Но именно чиновники в районной жилконторе решают, что вам причитается.
Взятки бесполезны, ибо иерархия этих чиновников, в свою очередь, чертовски
таинственна, а их первое побуждение -- дать вам поменьше. Обмены длятся
годами, и единственный ваш союзник -- усталость, то есть вы можете надеяться
взять их измором, отказываясь от всего, размером уступающего тому, чем вы
располагали прежде. Помимо абстрактной арифметики, на их решение также
влияет уйма разнородных допущений, никогда не оговариваемых законом,
связанных с вашим возрастом, национальной и расовой принадлежностью,
профессией, возрастом и полом вашего ребенка, социальным происхождением и
местом рождения, не говоря уж о производимом вами личном впечатлении и пр.

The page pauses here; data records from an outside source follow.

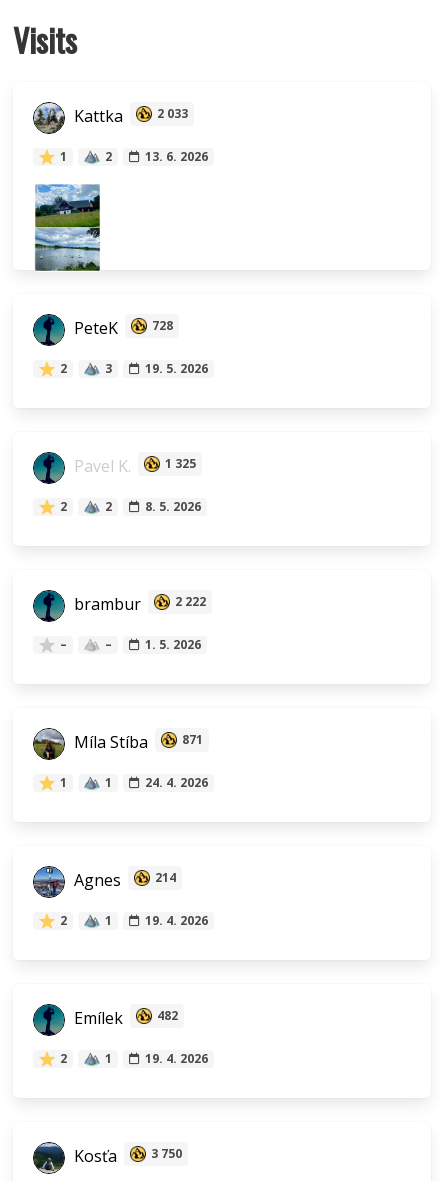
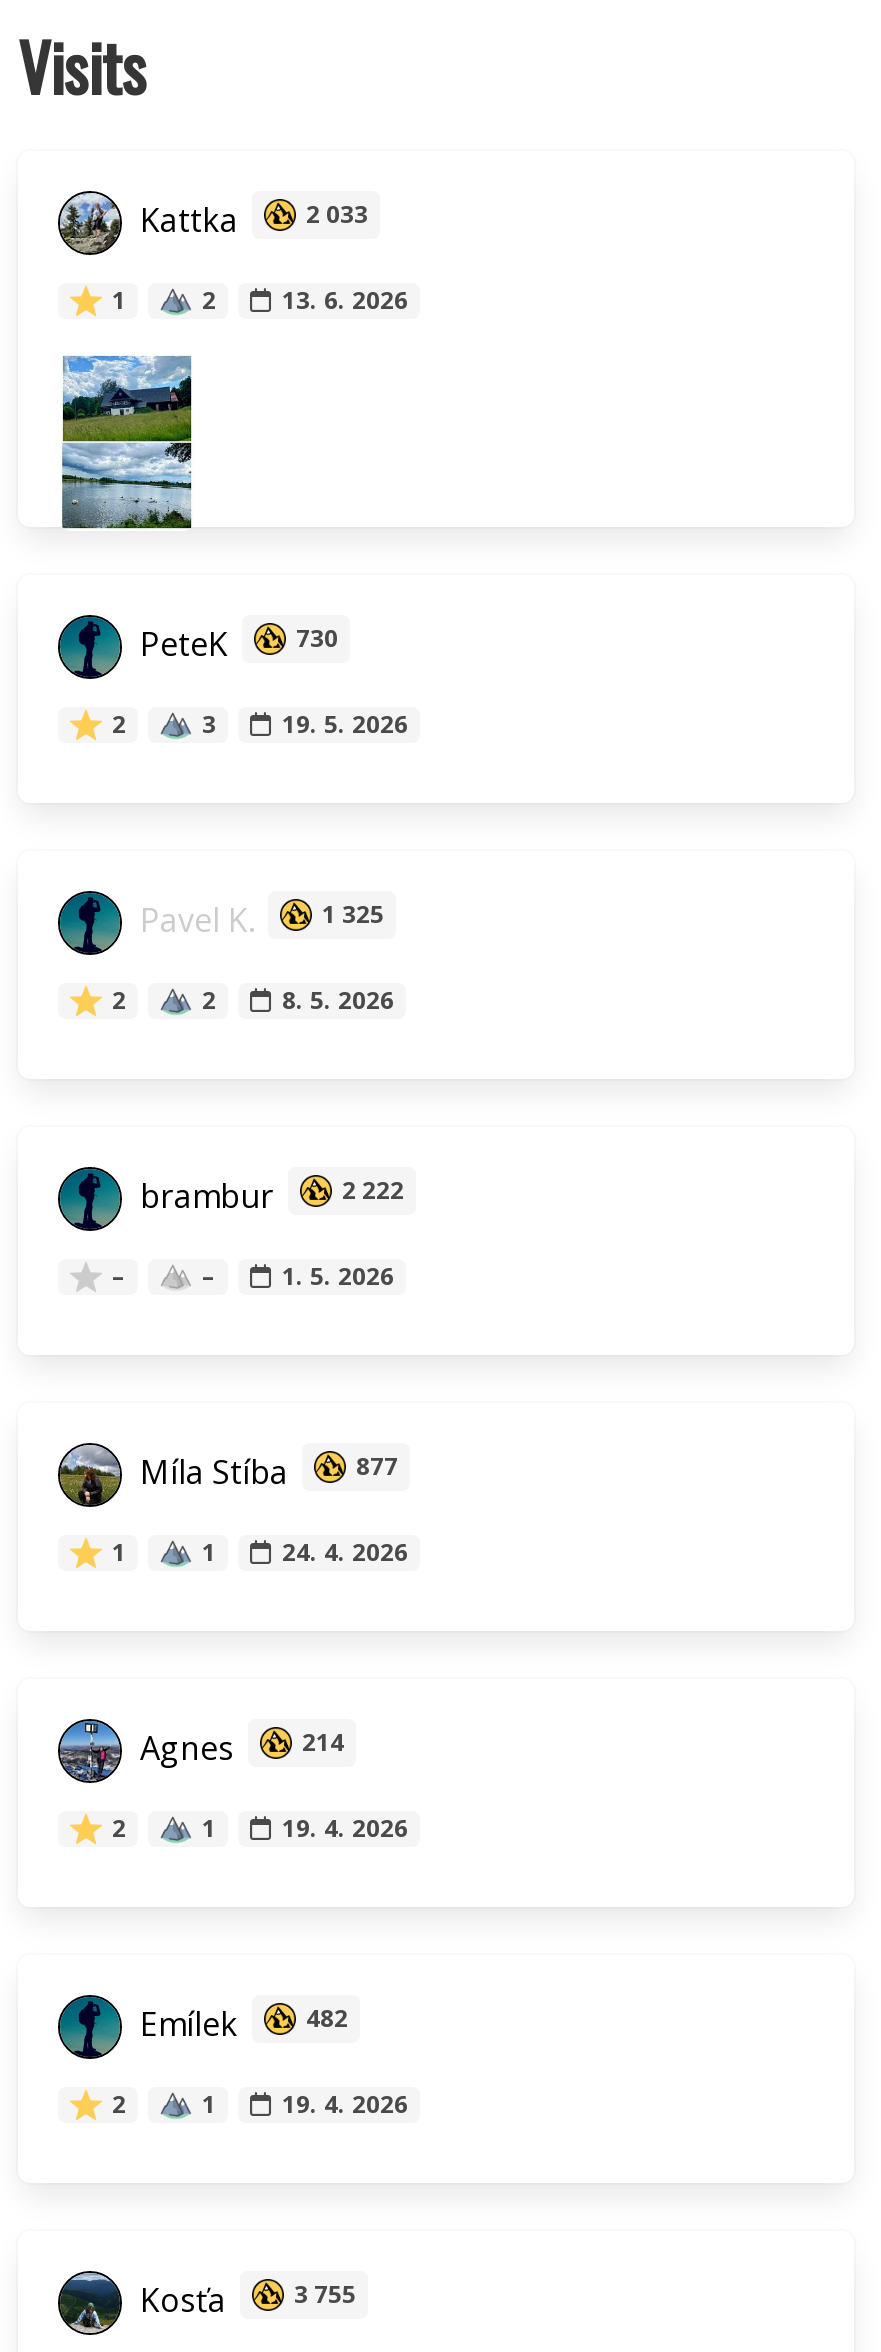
- PeteK 728
+ PeteK 730

- Míla Stíba 871
+ Míla Stíba 877

- Kosťa 3 750
+ Kosťa 3 755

Только чиновники знают, что есть в наличии, лишь они устанавливают
соответствие и вольны отнять или накинуть пару квадратных метров. А как
много эти два метра значат! Можно разместить на них книжный шкаф, а еще
лучше -- письменный стол.
5
Помимо излишка в тринадцать квадратных метров, нам неслыханно повезло
еще и в том, что коммунальная квартира, в которую мы въехали, была очень
мала, часть анфилады, составлявшая ее, насчитывала шесть комнат,
разгороженных таким образом, что они давали приют только четырем семьям.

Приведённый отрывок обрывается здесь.